**Exercise instructions:**
Transcribe all the entries word for word, skipping the pictures.

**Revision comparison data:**
──────────────────────────────

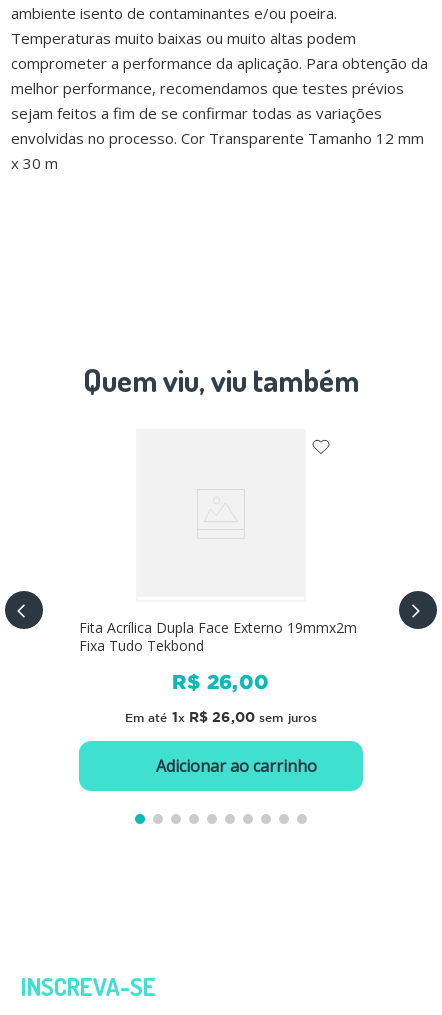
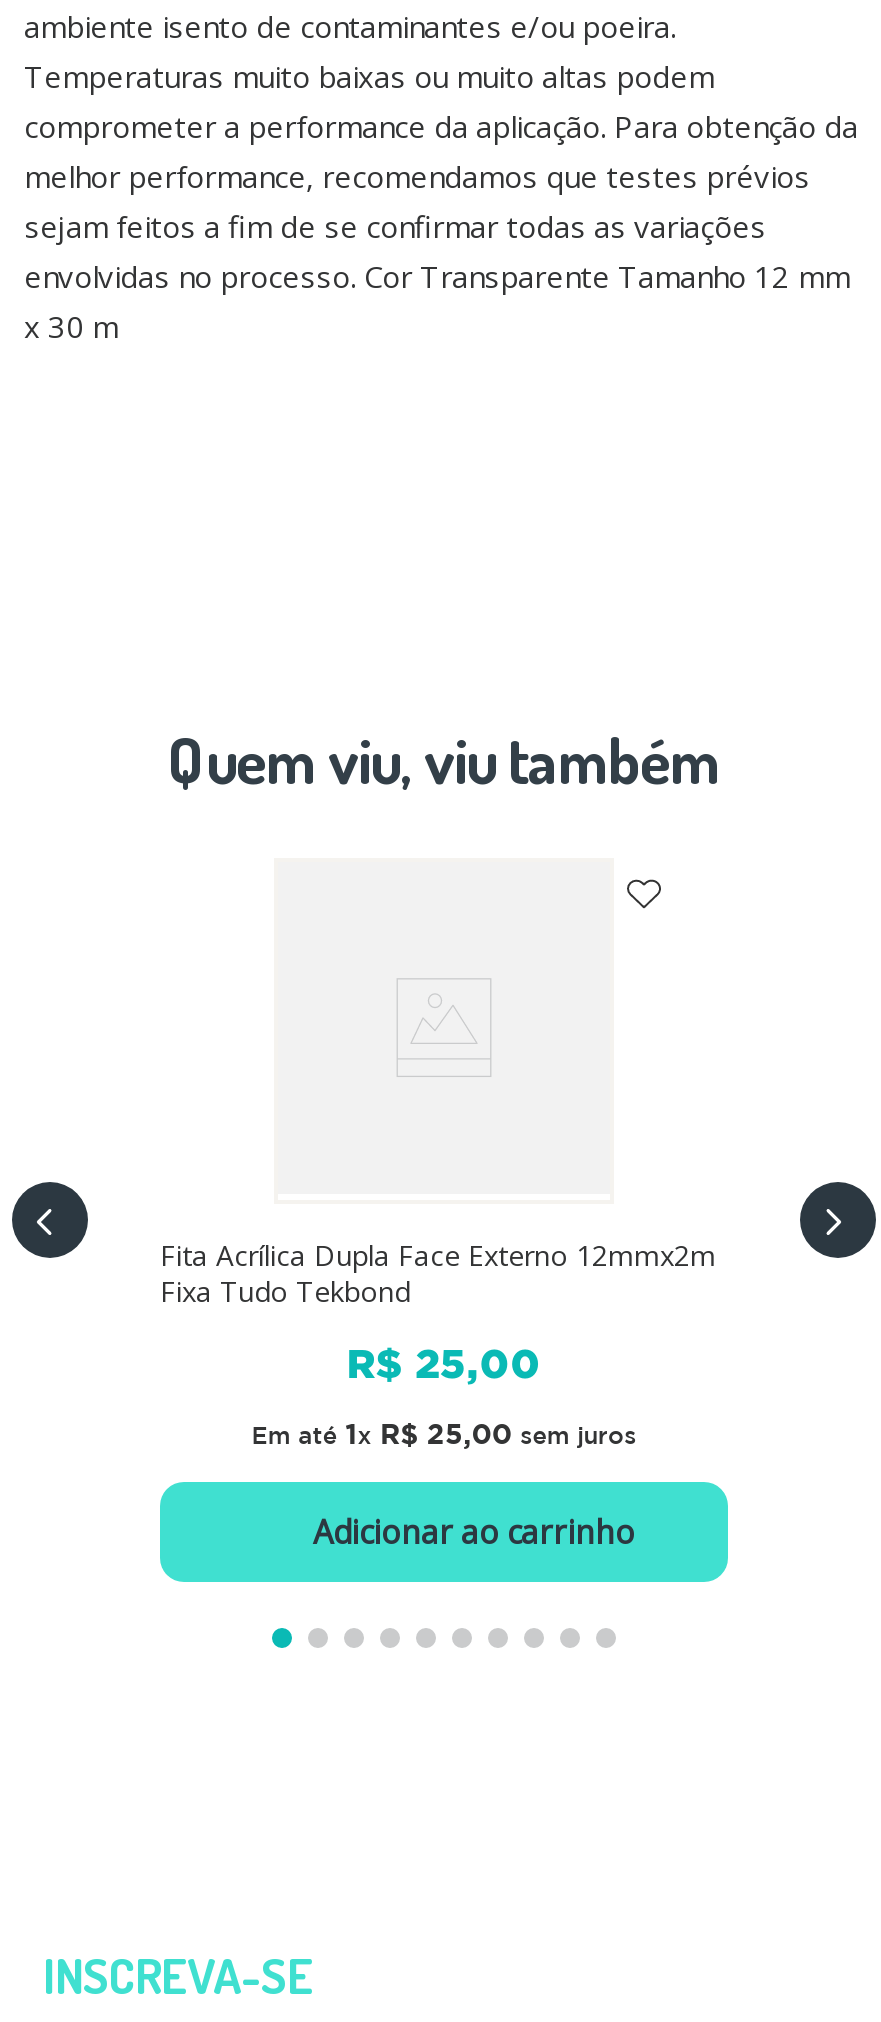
[79,618,357,637] Fita Acrílica Dupla Face Externo 19mmx2m -> [160,1236,716,1274] Fita Acrílica Dupla Face Externo 12mmx2m
[172,670,270,692] R$ 26,00 -> [347,1340,541,1384] R$ 25,00
[125,708,317,725] Em até 1x R$ 26,00 sem juros -> [252,1416,636,1450] Em até 1x R$ 25,00 sem juros

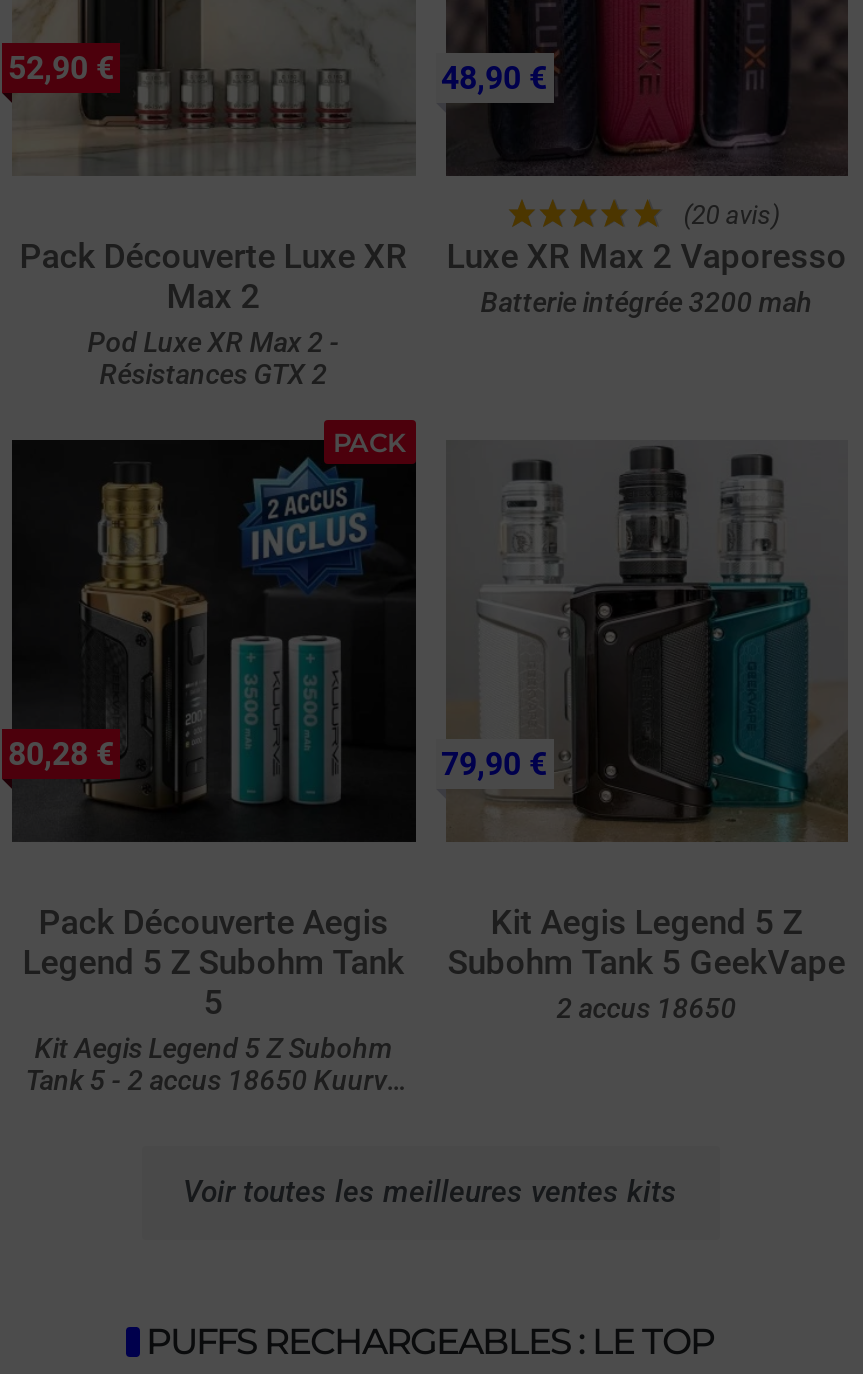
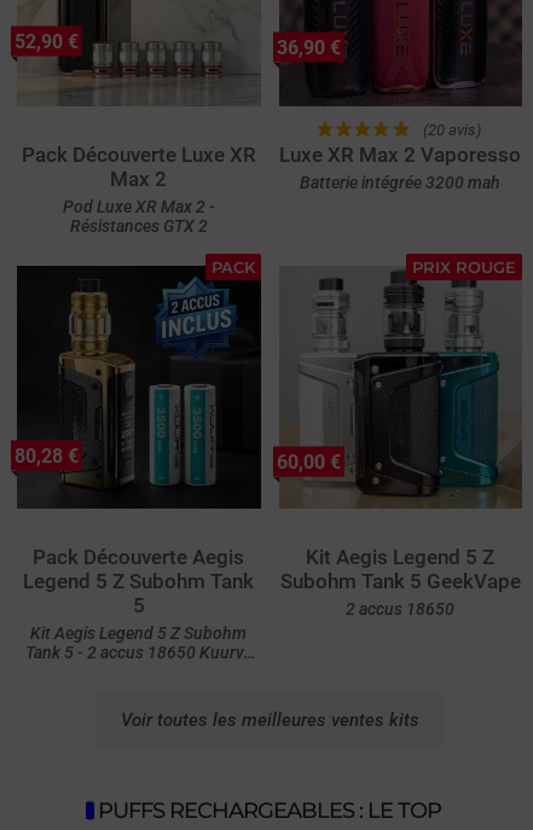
[441,59,547,97] 48,90 € -> [276,36,340,58] 36,90 €
none -> [412,257,516,276] PRIX ROUGE
[441,745,547,783] 79,90 € -> [276,450,340,473] 60,00 €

──────────────────────────────

**Task answer:**
[79,618,357,637] Fita Acrílica Dupla Face Externo 19mmx2m -> [160,1236,716,1274] Fita Acrílica Dupla Face Externo 12mmx2m
[172,670,270,692] R$ 26,00 -> [347,1340,541,1384] R$ 25,00
[125,708,317,725] Em até 1x R$ 26,00 sem juros -> [252,1416,636,1450] Em até 1x R$ 25,00 sem juros

[441,59,547,97] 48,90 € -> [276,36,340,58] 36,90 €
none -> [412,257,516,276] PRIX ROUGE
[441,745,547,783] 79,90 € -> [276,450,340,473] 60,00 €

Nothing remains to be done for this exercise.